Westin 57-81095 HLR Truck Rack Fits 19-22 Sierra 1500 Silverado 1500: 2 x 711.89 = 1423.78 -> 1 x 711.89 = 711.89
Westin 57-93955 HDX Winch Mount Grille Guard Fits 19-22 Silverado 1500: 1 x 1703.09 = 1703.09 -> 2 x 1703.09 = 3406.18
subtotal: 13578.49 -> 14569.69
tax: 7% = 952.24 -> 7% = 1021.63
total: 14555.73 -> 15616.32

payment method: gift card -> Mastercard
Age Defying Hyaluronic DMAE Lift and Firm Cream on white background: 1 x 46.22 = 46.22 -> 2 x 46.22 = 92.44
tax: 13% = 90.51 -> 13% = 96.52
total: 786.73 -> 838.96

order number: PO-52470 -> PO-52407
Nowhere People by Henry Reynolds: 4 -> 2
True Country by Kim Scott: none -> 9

·····

Write out the complete material a second time, matching it exactly.

Westin 57-81095 HLR Truck Rack Fits 19-22 Sierra 1500 Silverado 1500: 2 x 711.89 = 1423.78 -> 1 x 711.89 = 711.89
Westin 57-93955 HDX Winch Mount Grille Guard Fits 19-22 Silverado 1500: 1 x 1703.09 = 1703.09 -> 2 x 1703.09 = 3406.18
subtotal: 13578.49 -> 14569.69
tax: 7% = 952.24 -> 7% = 1021.63
total: 14555.73 -> 15616.32

payment method: gift card -> Mastercard
Age Defying Hyaluronic DMAE Lift and Firm Cream on white background: 1 x 46.22 = 46.22 -> 2 x 46.22 = 92.44
tax: 13% = 90.51 -> 13% = 96.52
total: 786.73 -> 838.96

order number: PO-52470 -> PO-52407
Nowhere People by Henry Reynolds: 4 -> 2
True Country by Kim Scott: none -> 9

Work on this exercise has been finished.